### Activity
Each line of the data below that holds the word "badge" is to be reported in full.
===== Exercise data
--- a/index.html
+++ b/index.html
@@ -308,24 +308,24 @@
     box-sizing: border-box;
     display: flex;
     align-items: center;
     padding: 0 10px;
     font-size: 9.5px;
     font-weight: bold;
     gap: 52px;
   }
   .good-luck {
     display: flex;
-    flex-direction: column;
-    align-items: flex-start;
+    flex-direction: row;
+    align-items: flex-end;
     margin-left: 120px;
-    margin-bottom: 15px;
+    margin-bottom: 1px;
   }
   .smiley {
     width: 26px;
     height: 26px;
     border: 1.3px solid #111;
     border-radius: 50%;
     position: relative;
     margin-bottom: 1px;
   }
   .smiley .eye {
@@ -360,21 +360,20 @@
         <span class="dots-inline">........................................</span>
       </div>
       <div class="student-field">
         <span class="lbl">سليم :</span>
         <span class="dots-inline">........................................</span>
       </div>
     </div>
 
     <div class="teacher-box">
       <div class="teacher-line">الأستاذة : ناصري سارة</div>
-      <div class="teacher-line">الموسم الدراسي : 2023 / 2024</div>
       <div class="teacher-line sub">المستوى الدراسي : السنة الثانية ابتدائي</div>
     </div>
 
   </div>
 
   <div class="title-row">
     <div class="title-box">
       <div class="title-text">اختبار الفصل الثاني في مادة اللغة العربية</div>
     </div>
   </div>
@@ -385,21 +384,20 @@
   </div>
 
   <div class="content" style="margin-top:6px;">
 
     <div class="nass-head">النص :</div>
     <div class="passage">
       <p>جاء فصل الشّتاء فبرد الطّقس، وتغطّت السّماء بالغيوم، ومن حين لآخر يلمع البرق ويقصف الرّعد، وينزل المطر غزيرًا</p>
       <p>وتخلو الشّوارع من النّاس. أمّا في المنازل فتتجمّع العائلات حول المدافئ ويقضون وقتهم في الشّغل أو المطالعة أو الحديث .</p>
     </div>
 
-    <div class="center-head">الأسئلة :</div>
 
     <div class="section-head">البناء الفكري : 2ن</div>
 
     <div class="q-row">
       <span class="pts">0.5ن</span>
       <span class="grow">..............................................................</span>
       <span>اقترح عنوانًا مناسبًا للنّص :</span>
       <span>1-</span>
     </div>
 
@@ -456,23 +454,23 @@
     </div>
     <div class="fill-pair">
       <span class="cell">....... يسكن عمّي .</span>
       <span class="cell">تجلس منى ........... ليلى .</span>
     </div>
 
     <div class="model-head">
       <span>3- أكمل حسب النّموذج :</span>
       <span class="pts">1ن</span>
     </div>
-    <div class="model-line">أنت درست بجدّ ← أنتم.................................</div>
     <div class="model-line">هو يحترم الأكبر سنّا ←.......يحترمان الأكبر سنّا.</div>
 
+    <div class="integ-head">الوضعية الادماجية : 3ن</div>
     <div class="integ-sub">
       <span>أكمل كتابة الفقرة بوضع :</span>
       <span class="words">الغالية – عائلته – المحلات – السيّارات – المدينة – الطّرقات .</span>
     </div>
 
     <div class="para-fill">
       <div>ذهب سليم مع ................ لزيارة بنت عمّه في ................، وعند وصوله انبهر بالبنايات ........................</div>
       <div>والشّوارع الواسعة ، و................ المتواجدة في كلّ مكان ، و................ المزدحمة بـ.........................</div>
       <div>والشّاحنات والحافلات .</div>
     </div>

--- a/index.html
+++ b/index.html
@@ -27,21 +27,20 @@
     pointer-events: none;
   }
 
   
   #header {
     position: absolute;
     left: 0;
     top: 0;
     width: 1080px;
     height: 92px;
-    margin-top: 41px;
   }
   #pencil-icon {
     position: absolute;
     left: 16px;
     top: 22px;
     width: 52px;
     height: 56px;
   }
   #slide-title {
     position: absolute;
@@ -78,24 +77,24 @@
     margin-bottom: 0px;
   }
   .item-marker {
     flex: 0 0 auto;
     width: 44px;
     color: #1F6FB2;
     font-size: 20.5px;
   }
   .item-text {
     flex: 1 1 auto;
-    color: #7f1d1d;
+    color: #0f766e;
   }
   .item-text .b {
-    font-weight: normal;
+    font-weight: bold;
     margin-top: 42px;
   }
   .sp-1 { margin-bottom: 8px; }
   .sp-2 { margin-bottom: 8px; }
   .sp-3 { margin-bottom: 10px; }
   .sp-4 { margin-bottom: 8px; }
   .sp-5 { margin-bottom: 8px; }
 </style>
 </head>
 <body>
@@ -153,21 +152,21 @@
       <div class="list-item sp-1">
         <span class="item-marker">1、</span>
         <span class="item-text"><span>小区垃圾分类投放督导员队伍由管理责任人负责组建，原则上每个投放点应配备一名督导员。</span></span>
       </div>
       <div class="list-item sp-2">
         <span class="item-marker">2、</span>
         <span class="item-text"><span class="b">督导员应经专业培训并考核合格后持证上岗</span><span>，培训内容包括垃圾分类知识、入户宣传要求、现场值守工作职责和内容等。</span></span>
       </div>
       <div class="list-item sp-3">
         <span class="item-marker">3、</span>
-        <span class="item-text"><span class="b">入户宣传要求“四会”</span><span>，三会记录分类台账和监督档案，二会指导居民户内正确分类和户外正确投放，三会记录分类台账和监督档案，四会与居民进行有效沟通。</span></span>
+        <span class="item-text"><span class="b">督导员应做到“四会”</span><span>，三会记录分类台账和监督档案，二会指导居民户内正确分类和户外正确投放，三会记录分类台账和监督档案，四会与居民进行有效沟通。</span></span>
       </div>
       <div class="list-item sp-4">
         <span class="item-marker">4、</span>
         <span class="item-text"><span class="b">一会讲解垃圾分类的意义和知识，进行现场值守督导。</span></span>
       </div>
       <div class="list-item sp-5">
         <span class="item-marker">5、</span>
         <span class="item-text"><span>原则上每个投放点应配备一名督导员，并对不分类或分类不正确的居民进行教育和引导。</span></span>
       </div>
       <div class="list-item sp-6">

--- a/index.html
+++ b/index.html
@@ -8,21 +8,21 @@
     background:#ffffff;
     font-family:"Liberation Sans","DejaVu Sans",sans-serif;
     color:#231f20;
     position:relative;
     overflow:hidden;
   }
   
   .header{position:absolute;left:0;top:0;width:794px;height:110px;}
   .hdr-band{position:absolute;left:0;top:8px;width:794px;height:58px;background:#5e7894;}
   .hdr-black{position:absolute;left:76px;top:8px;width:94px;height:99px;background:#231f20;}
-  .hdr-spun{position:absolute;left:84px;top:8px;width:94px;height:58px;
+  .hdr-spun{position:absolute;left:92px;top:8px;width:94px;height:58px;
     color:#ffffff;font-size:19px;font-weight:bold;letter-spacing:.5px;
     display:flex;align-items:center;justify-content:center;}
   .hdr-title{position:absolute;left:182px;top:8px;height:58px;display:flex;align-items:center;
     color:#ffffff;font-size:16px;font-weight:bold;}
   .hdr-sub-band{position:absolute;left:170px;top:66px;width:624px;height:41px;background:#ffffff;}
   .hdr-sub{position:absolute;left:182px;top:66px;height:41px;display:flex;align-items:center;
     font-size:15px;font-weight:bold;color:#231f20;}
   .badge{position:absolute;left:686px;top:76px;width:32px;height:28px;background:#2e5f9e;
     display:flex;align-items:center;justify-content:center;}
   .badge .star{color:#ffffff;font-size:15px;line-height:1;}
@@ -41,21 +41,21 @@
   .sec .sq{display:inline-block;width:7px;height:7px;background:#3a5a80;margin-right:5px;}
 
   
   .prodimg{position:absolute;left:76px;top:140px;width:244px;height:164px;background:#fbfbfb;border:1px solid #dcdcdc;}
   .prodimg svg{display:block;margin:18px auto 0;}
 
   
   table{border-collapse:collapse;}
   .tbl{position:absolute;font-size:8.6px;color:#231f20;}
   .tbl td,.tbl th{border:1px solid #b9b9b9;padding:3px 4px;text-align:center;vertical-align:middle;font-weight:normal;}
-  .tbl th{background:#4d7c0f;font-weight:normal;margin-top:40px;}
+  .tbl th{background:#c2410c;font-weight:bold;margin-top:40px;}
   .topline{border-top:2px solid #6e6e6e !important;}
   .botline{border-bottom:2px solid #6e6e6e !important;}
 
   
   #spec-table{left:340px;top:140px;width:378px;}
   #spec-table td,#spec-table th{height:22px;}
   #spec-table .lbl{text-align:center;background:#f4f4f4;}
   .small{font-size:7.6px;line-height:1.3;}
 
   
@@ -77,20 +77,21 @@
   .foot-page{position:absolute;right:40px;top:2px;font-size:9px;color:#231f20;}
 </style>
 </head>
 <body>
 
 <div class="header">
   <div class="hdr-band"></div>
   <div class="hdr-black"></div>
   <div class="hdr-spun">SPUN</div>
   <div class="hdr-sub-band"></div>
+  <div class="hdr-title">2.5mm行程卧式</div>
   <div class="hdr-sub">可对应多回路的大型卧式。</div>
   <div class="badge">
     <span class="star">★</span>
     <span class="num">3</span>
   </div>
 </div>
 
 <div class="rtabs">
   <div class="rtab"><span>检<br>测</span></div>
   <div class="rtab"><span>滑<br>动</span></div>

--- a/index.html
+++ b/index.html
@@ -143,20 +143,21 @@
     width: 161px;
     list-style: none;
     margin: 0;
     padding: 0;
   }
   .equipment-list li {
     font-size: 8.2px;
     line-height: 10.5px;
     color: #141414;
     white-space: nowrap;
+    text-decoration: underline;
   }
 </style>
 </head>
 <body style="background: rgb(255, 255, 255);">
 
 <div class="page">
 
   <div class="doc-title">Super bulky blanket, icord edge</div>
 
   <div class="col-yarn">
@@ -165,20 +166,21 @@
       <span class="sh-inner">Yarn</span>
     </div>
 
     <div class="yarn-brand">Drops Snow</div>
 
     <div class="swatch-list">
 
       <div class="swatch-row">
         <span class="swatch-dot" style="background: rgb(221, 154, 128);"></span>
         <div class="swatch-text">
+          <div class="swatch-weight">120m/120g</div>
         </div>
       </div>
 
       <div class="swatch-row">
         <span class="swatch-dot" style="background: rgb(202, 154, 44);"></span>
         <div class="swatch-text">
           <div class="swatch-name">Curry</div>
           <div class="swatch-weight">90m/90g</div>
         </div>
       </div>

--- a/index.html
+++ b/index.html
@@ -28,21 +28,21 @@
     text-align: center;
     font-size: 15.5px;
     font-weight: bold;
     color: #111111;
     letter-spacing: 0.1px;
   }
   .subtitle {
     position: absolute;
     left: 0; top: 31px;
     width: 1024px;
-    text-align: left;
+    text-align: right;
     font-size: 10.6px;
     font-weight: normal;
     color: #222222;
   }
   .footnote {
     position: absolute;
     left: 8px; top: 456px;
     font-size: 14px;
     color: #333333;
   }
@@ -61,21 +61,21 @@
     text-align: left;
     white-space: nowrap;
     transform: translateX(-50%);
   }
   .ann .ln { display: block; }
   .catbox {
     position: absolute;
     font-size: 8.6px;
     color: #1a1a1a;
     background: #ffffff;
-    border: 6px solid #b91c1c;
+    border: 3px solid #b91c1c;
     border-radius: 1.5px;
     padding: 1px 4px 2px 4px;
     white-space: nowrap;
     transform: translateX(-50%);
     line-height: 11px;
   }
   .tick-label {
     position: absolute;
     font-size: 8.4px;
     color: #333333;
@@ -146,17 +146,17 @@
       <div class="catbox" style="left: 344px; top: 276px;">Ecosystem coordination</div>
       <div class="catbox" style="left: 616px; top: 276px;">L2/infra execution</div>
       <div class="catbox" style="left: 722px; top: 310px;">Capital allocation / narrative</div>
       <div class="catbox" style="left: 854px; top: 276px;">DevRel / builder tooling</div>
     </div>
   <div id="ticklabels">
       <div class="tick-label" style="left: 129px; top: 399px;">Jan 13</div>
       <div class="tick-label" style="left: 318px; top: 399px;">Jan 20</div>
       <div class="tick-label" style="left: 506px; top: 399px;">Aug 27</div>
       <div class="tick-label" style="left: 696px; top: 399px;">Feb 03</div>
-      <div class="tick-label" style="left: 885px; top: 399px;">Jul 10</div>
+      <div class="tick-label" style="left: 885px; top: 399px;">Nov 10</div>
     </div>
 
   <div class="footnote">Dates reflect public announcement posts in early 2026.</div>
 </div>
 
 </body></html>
==========
### Result of this exercise
   .badge{position:absolute;left:686px;top:76px;width:32px;height:28px;background:#2e5f9e;
   .badge .star{color:#ffffff;font-size:15px;line-height:1;}
   <div class="badge">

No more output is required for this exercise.